■ **WHAT TO DO**
Retype only the stretch of lines that starts with the line containing "Certified Baddie Sticker: 120" and ends with the last line of the records, both included, exactly.

■ **Detected change data**
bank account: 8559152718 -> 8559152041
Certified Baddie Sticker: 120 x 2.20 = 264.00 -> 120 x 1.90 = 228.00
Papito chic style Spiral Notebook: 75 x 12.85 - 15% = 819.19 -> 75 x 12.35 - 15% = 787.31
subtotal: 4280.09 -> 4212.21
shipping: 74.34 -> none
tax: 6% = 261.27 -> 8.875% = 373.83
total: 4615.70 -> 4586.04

■ **THE ANSWER**
Certified Baddie Sticker: 120 x 2.20 = 264.00 -> 120 x 1.90 = 228.00
Papito chic style Spiral Notebook: 75 x 12.85 - 15% = 819.19 -> 75 x 12.35 - 15% = 787.31
subtotal: 4280.09 -> 4212.21
shipping: 74.34 -> none
tax: 6% = 261.27 -> 8.875% = 373.83
total: 4615.70 -> 4586.04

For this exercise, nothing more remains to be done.